Wearable AI-Driven Smart Insole for Long-Term Monitoring of Lower-Limb Joint Mobility: A Pilot Study
摘要
Monitoring joint mobility limitations (JML) for lower-limbs is essential for the early detection and management of musculoskeletal and neurological disorders that impact gait and functional. However, traditional joint range of motion (ROM) assessments are typically limited to clinical settings and lack the capability for continuous, real-world monitoring. This study explores the feasibility of monitoring joint mobility impairments using a wearable smart insole system. To validate the system, we designed a joint-specific motion protocol and collected walking data from four participants under normal and mechanically restricted conditions at the ankle, knee, and hip joints. All joint impairments were simulated on a single limb at a time using mechanical limiters, while normal walking trials served as baseline reference. The collected data was segmented into two second windows and used to train a lightweight neural network model to classify the type of joint JML condition.
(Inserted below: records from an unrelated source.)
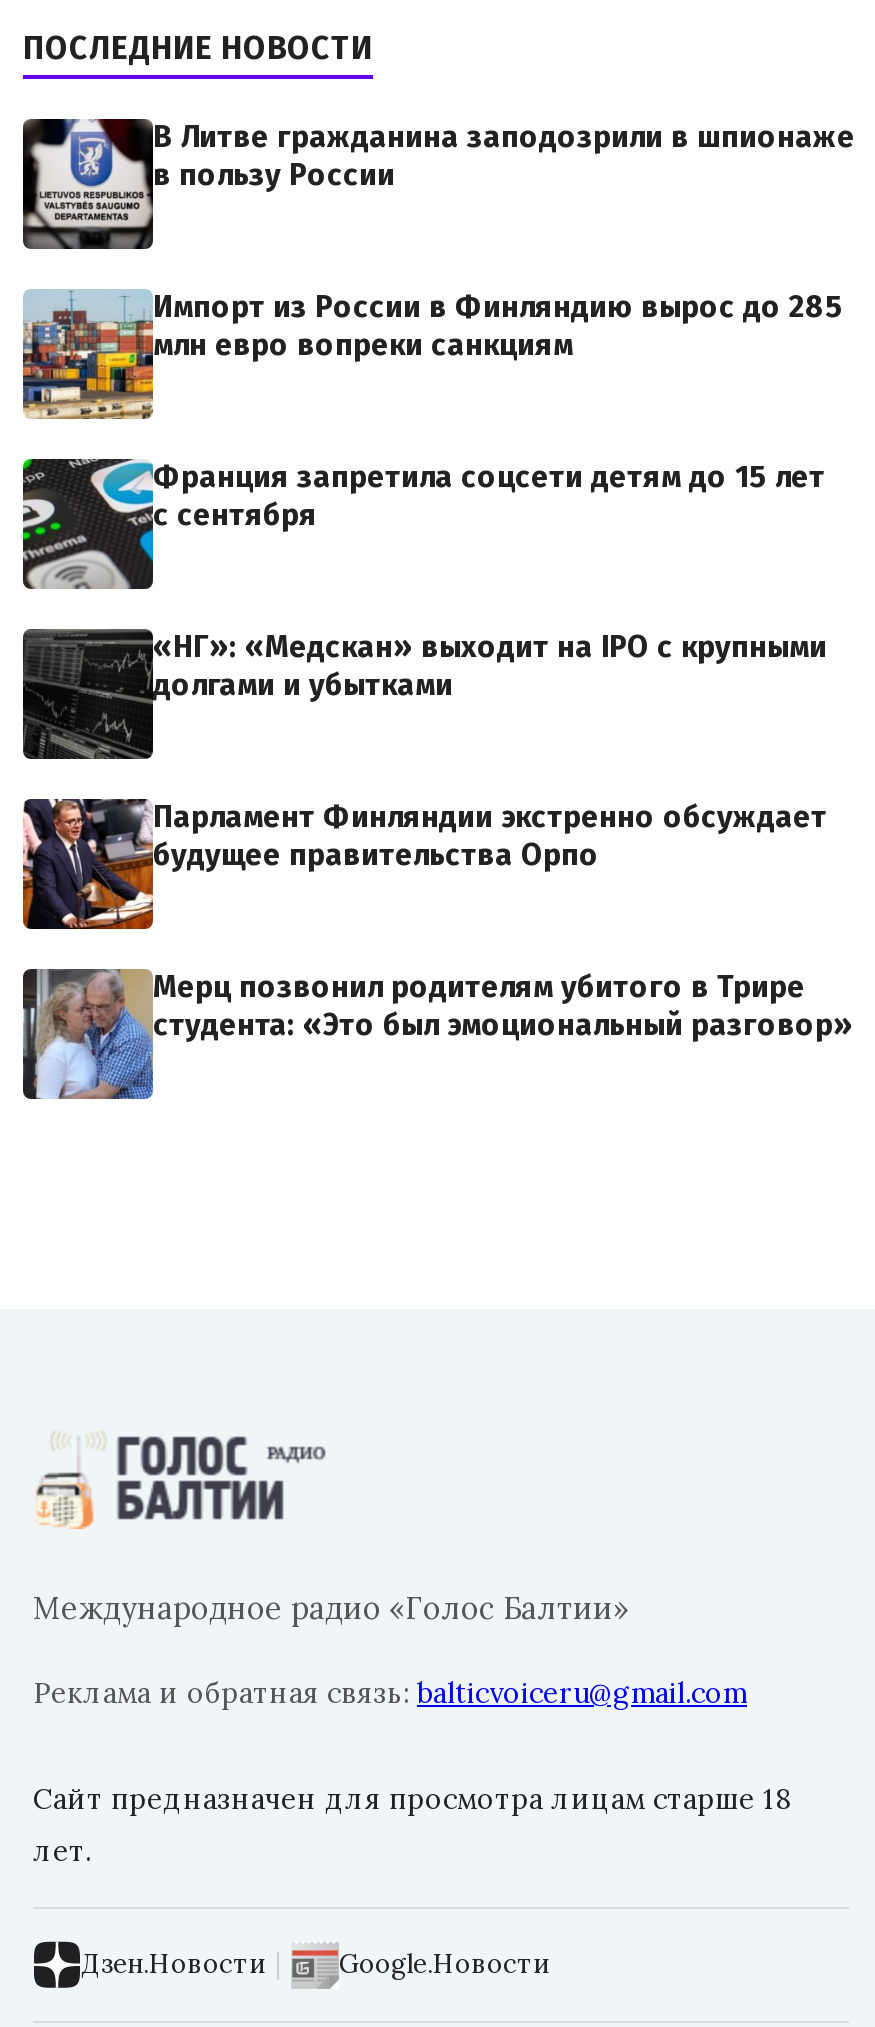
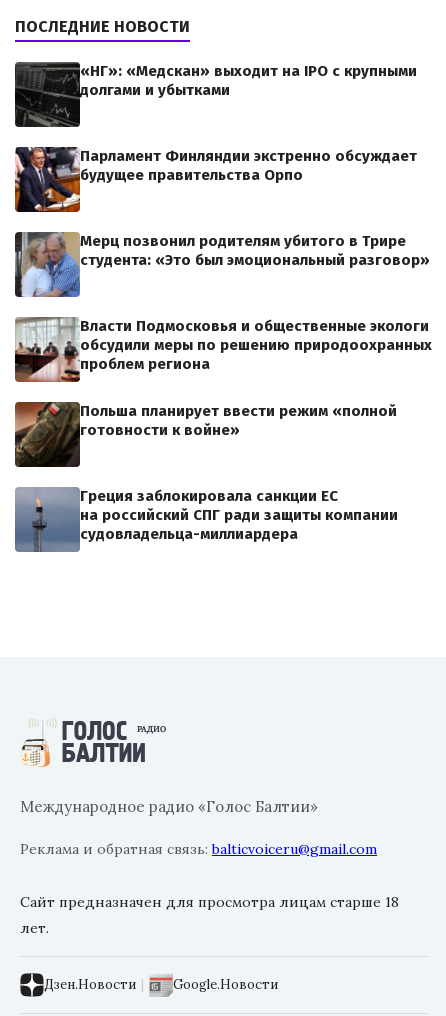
[23,117,855,249] [image] | В Литве гражданина заподозрили в шпионаже | в пользу России -> none
[21,289,843,421] [image] | Импорт из России в Финляндию вырос до 285 | млн евро вопреки санкциям -> none
[21,459,825,591] [image] | Франция запретила соцсети детям до 15 лет | с сентября -> none
moved [21,629,853,1043] -> [14,62,430,269]: [image] | «НГ»: «Медскан» выходит на IPO с крупными | долгами и убытками | Парламент Финляндии экстренно обсуждает | будущее правительства Орпо | Мерц позвонил родителям убитого в Трире | студента: «Это был эмоциональный разговор»
none -> [14,317,432,439] [image] | Власти Подмосковья и общественные экологи | обсудили меры по решению природоохранных | проблем региона | Польша планирует ввести режим «полной | готовности к войне»
none -> [14,487,70,552] [image]
none -> [15,402,398,543] [image] | Греция заблокировала санкции ЕС | на российский СПГ ради защиты компании | судовладельца-миллиардера

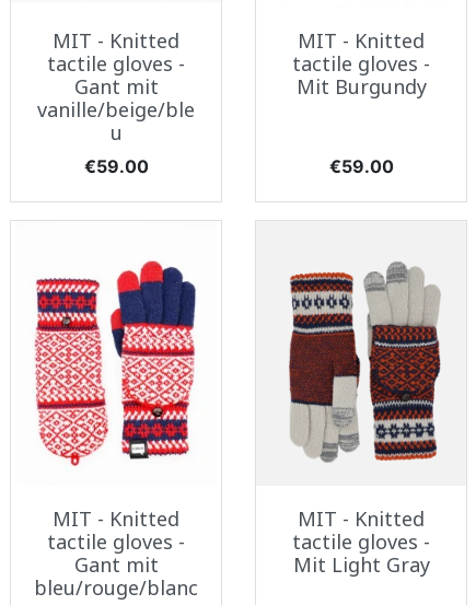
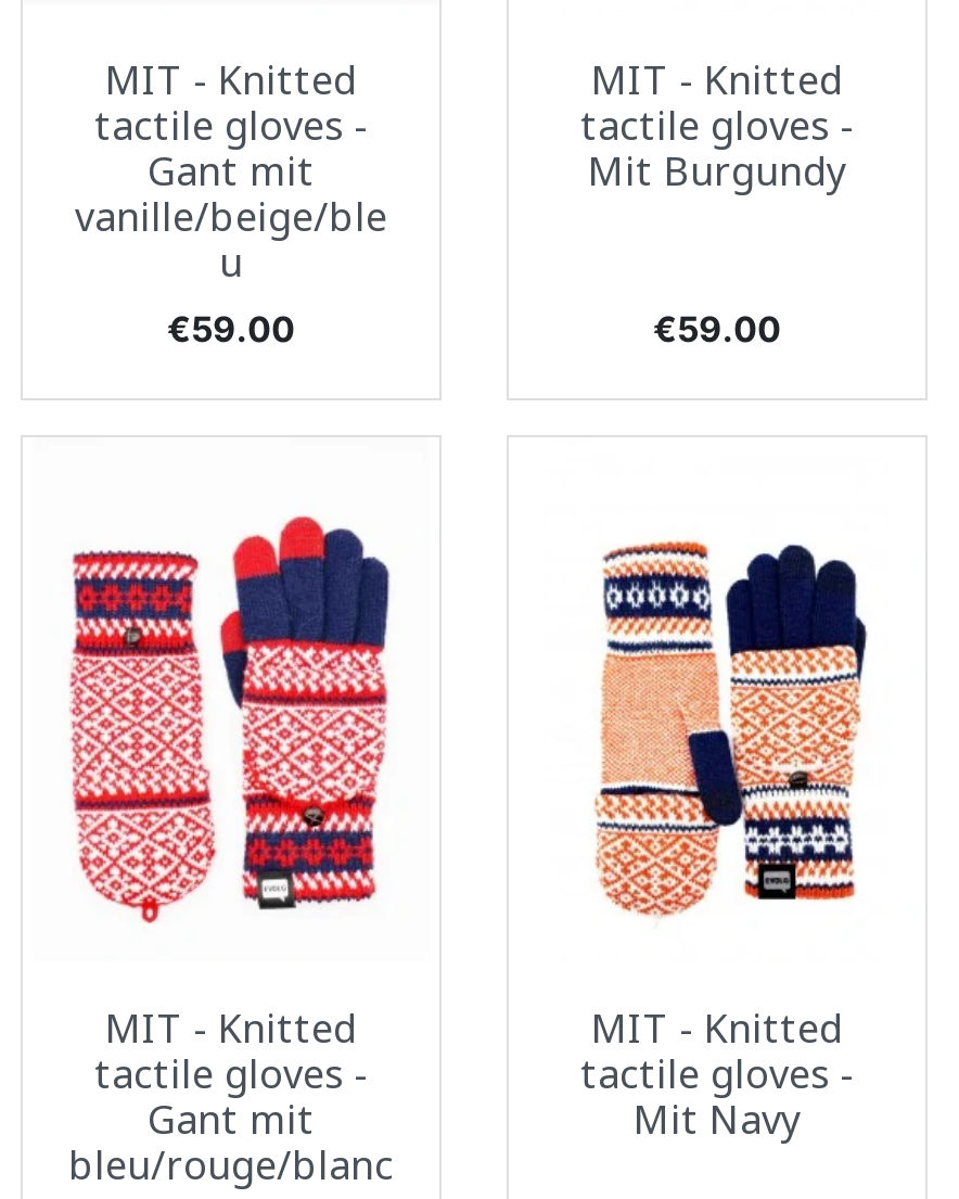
[288,260,442,463] [image] -> [574,518,875,917] [image]
[293,552,429,578] Mit Light Gray -> [634,1094,801,1146] Mit Navy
Our results demonstrate the proposed system can effectively distinguish between normal and ROM impaired gait patterns. Under Leave-One-Subject-Out (LOSO) model evaluation setting, the proposed method achieved average classification accuracy of approximately 81% in distinguishing knee and ankle JML conditions against normal gait data from four participants. This research highlights the potential of low-cost, pressure-only wearable systems for continuous, personalized monitoring of joint function in everyday environments, laying the groundwork for future applications in remote rehabilitation and clinical decision support.